# [DATA IN THIS EXERCISE]
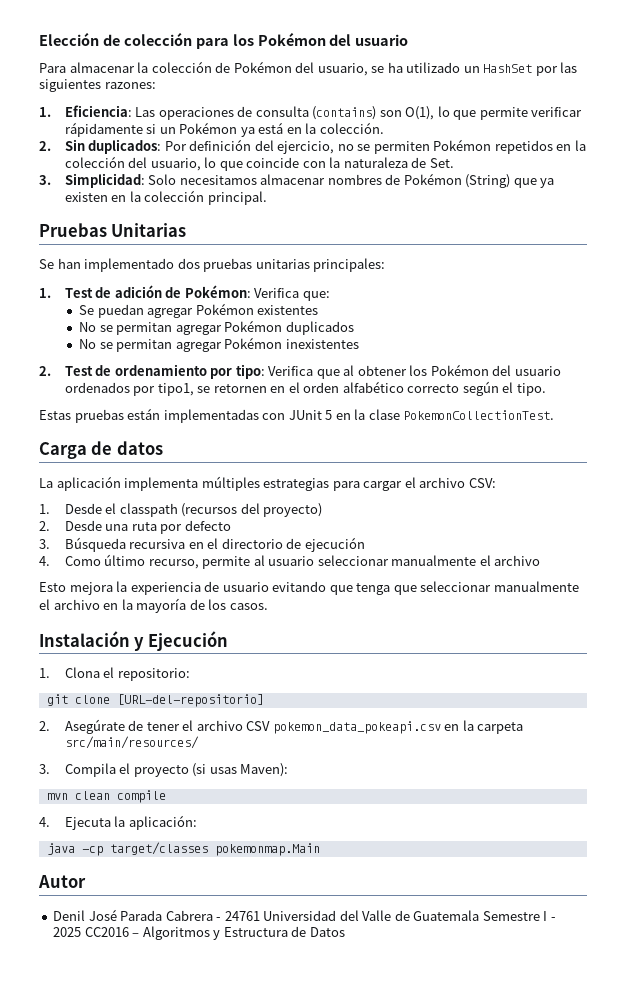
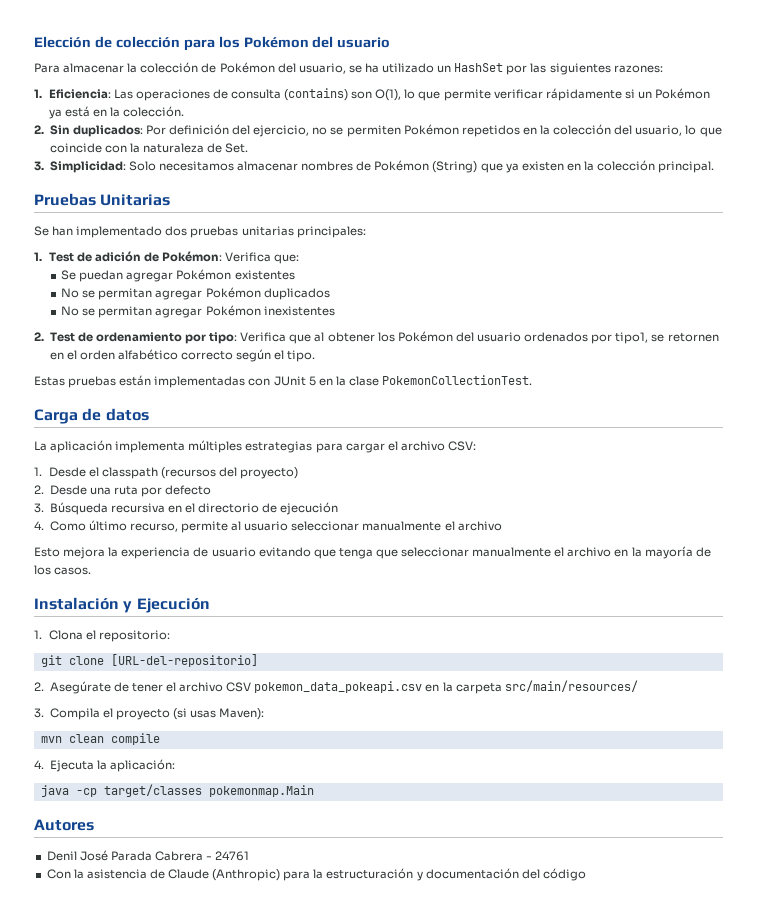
- Autor
+ Autores
- Denil José Parada Cabrera - 24761 Universidad del Valle de Guatemala Semestre I - 2025 CC2016 – Algoritmos y Estructura de Datos
+ Denil José Parada Cabrera - 24761
+ Con la asistencia de Claude (Anthropic) para la estructuración y documentación del código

# [TO DO]
The records above are to be restated exactly, without their pictures.

# [TASK SOLUTION]
- Autor
+ Autores
- Denil José Parada Cabrera - 24761 Universidad del Valle de Guatemala Semestre I - 2025 CC2016 – Algoritmos y Estructura de Datos
+ Denil José Parada Cabrera - 24761
+ Con la asistencia de Claude (Anthropic) para la estructuración y documentación del código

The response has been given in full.